Food processors are versatile and can also be used to mix, whisk, whip and knead dough. Hence the need for a multitude of attachments.
These machines can be quite large, so if you are limited for countertop space, this may not be the machine for you. If you go for a more compact size you usually lose some of the versatility of the machine ie: the bowl is smaller, it doesn’t have a dough hook, has a smaller chopping attachment etc.
- These machines are usually very large, no need to make food in batches as capacity is greater
- Comes with variety of attachments as standard for chopping, grating, slicing, mixing etc.
- Can take on a multitude of tasks ie: whisking, mixing and whipping
- Pulse Option. Handy if you need to aerate ingredients, like dough, or you don’t want a constant mixer motion, just a quick, short burst
- Not as messy as some food mixers
- Large, need substantial countertop space for the machine
- When mixing ingredients, this machine can be very noisy
- Not as good as machines dedicated for each separate task
- Can produce uneven chopping due to the blades being used for a multitude of tasks and not tailored to one specific task
Food Processors do carry out a multitude of tasks but don’t always do them well. Uneven chopping can be a problem. This is due to the blades being used as a multi-use tool instead of being made for one particular purpose. Some come with a dough hook to mix dough for bread, pizza etc. but in my experience they do not do this as well as a machine created with a specific purpose ie: dough making.

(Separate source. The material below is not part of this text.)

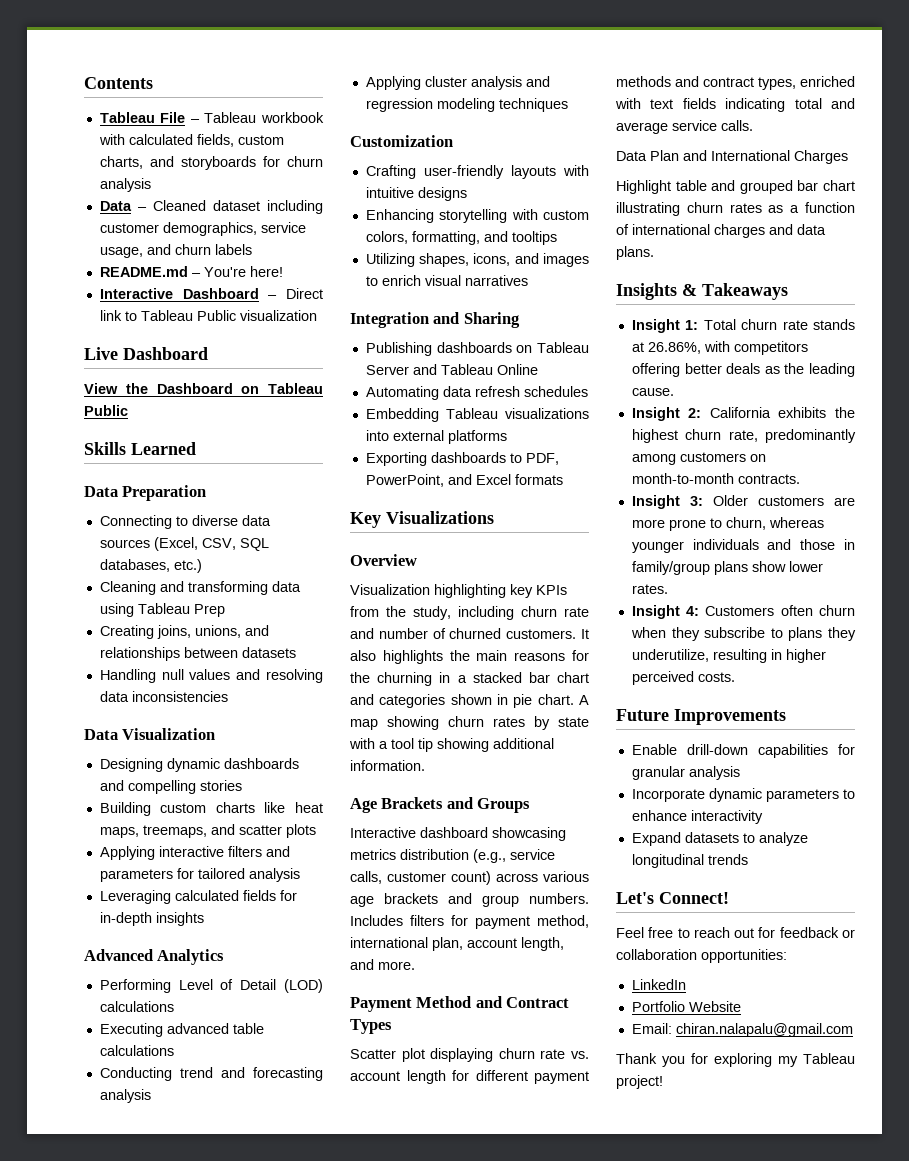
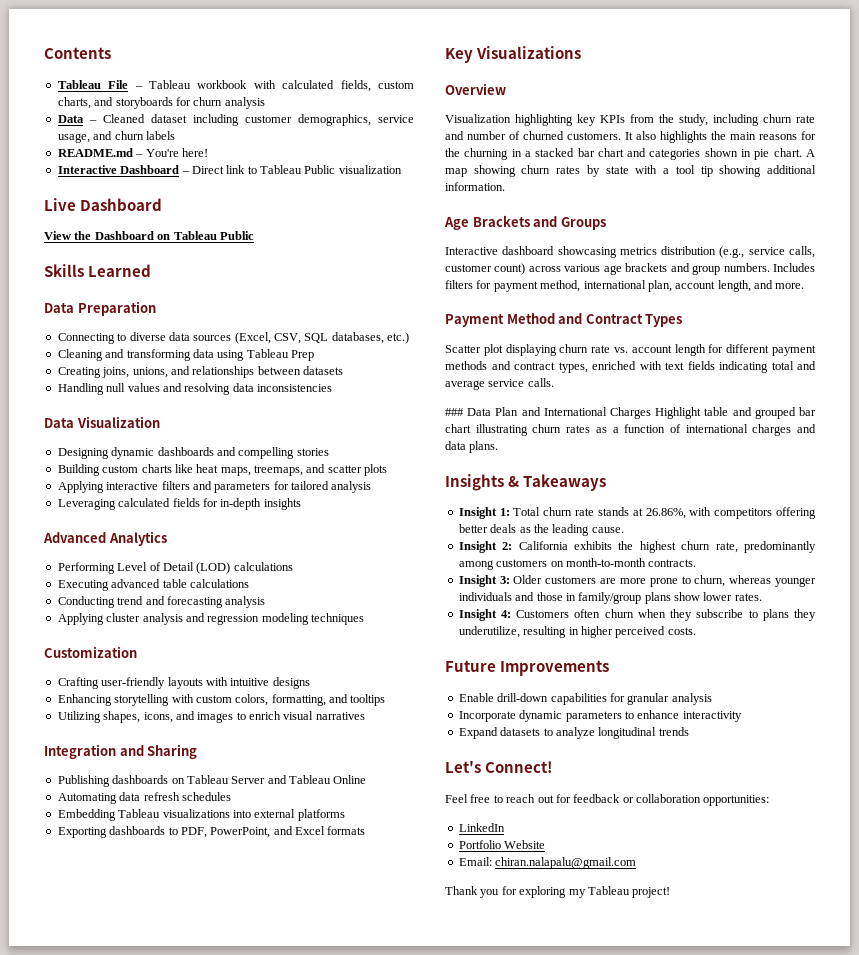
- Data Plan and International Charges
- Highlight table and grouped bar chart illustrating churn rates as a function of international charges and data plans.
+ ### Data Plan and International Charges Highlight table and grouped bar chart illustrating churn rates as a function of international charges and data plans.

They can be large so take up space, please bear this in mind before purchasing and they can be noisy too.
Food processors’ main selling point is that they are multitasking and could be viewed as money saving, if you want a machine that can do a bit of everything. If you cook a lot and like to create a variety of dishes in the kitchen, then these machines can be invaluable.
Food Chopper Explained
A food chopper is generally small in size and holds between 1 and 4 cups. Food choppers can be used to chop, grind or mix a variety of foods.
It has no attachments, so what you see is what you get. They can be aesthetically pleasing too, usually come in one main piece and they do not take up much room.
These machines are not heavy duty and can only chop small quantities at a time, so for recipes with larger quantities you may need to chop your ingredients in multiple batches.
As this is a dedicated chopping machine, they chop well. Slices are even and choppers tend to whirr, which makes them reasonably quiet.
- Dedicated chopping machines chop evenly
- Small compact size.
- Usually one piece machines, easier to clean and are more aesthetically pleasing compared to other machines
- Due to the way they chop, they make a whirring noise, making them more quiet than other machines.
- Single use, it only chops
- Doesn’t come apart, can be tricky to clean
What you buy is dependent on your various needs, kitchen size, budget and usage. Processors can be expensive and tricky to clean due to the machine having many parts and attachments but they are multitasking.
If you are a regular cook like me, then a chopper alone may not be for you. It has limited use but what it does do, it does well and it is substantially cheaper in comparison.
You need to weigh up whether the cost of a food processor is worth the usage you will get out of it. Both are good at what they do but also have limitations. Consider what you really need.
For me, I cook regularly and have a very small kitchen, however, I am going to splurge and buy both.